Fluorescence microscopy is a powerful imaging technique based on the ability of certain materials to emit visible light after being exposed to a specific wavelength of light. This emission occurs when a substance absorbs energy and then re-emits it as light. In fluorescence microscopy, the sample being observed can either be naturally fluorescent or treated with special fluorescent substances that allow certain components of the sample to glow under specific lighting conditions.

In traditional microscopy, the light you see through the eyepiece is simply the light that has passed through or been reflected off the sample. However, fluorescence microscopy works quite differently. In this technique, the light seen in the eyepiece is not the original light emitted by the microscope’s light source. Instead, it is light emitted by the specimen itself after being excited by a specific wavelength of light. To achieve this, a high-intensity light source is required.

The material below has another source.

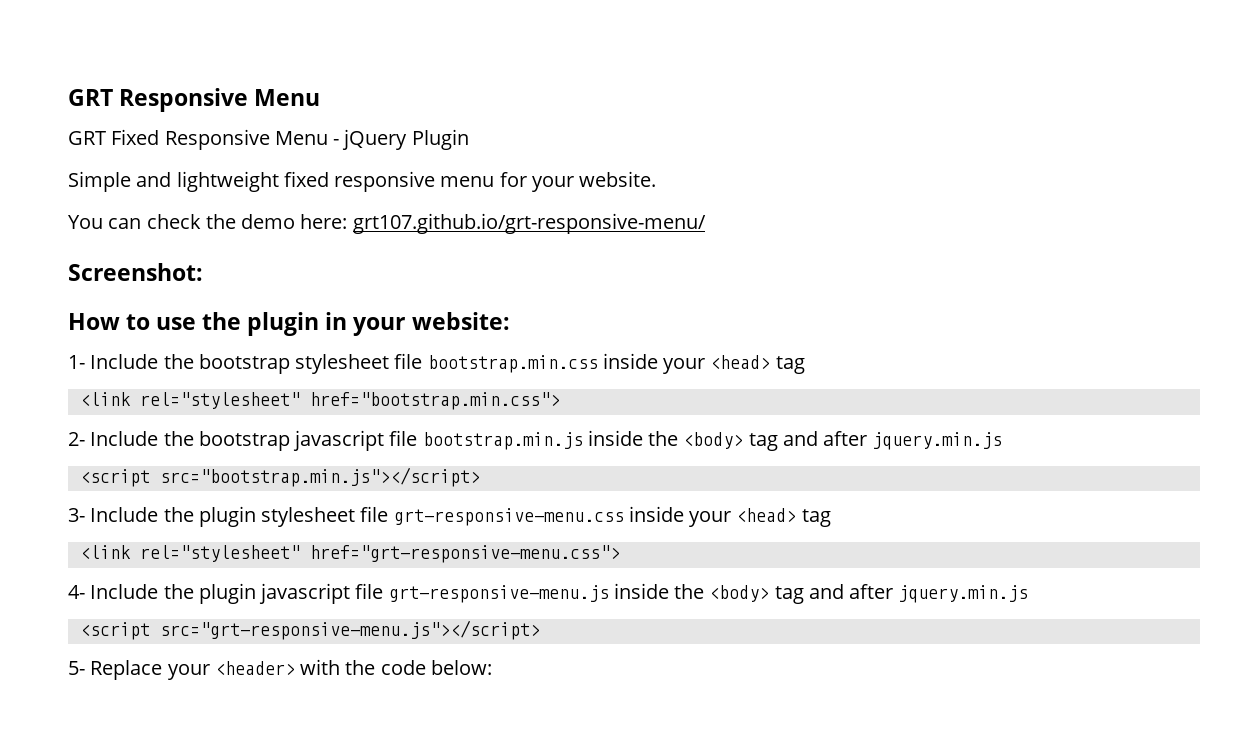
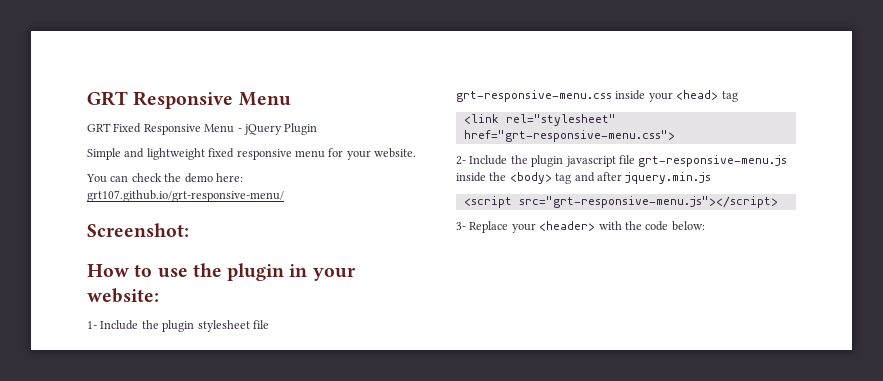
[198,353,805,374] [79,392,560,410] [68,430,1003,451] [79,467,480,487] [68,507,194,522] bootstrap stylesheet file bootstrap.min.css inside your <head> tag // <link rel="stylesheet" href="bootstrap.min.css"> // 2- Include the bootstrap javascript file bootstrap.min.js inside the <body> tag and after jquery.min.js // <script src="bootstrap.min.js"></script> // 3- Include the -> (159, 324) none
[68,585,85,599] 4- -> [456,156,466,165] 2-
[68,661,85,675] 5- -> [456,222,466,230] 3-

This light is first passed through a dichroic filter cube, which contains a fluorescence bandpass excitation filter. This filter allows only light of specific wavelengths to pass through, directing it to the sample. When the sample absorbs this energy, it undergoes a transformation and re-emits light of a longer wavelength, which is then collected by the microscope’s objective lens. Any light that reflects back into the microscope’s objective is filtered out by an emission filter before the fluorescence light is allowed to pass through. This emitted fluorescence is what we observe in the microscope’s eyepieces, producing a bright, colorful image of the sample.

There are two primary methods for illumination in fluorescence microscopy: dark-ground illumination and epifluorescence illumination. Dark-ground illumination separates the excitation light and the emitted fluorescence light, but epifluorescence is more advanced. In epifluorescence microscopy, the excitation light is directed onto the specimen from above using the same objective lens that also collects the emitted light. This approach allows the excitation light to travel directly through the sample, which results in a better signal-to-noise ratio, as most of the excitation light simply passes through the specimen. Only the emitted fluorescence, along with any reflected excitation light, is collected by the objective lens and sent to the detector, making the image clearer and brighter.

To further enhance the quality of the fluorescence image, an additional filter is often placed between the objective lens and the detector. This filter ensures that only the emitted fluorescence light is passed through, blocking out any remaining excitation light. This combination of techniques leads to better image quality and more precise observations of fluorescent materials within the specimen.

Epifluorescence Microscopy in Life Sciences

Epifluorescence microscopy (EFM) is increasingly used in biological and medical research due to its ability to offer high specificity in imaging. This method has revolutionized the study of cellular structures, allowing scientists to identify and study specific components of cells with remarkable precision. For example, EFM is widely used to examine diseases, identify impurities, and study cellular mechanisms. Researchers can label specific proteins or organelles with fluorescent markers, allowing them to track these components in live cells or tissues.

One of the key advantages of EFM is its ability to capture depth-discriminated, or optical sectioned, images of samples. Modern fluorescence microscopes, such as those equipped with systems like the ApoTome, offer the capability to produce optical slices of fluorescent samples. These images are not only clearer but also offer increased contrast and improved optical resolution in the axial direction (the Z-axis). This feature helps researchers to obtain more detailed three-dimensional views of the specimen, making it easier to study structures that may not be apparent in a conventional two-dimensional view.

Conclusion

Epifluorescence microscopy is an indispensable tool in modern biological and medical research. It enables scientists to observe specific cellular components with exceptional precision and clarity. By using specific fluorescent markers and high-intensity light sources, researchers can study a wide range of biological phenomena, from protein interactions to disease progression. With technological advancements such as optical sectioning and improved filters, epifluorescence microscopy continues to enhance the quality and scope of scientific discovery. As the technique becomes more advanced, its applications are likely to expand even further, offering new insights into the microscopic world of living organisms.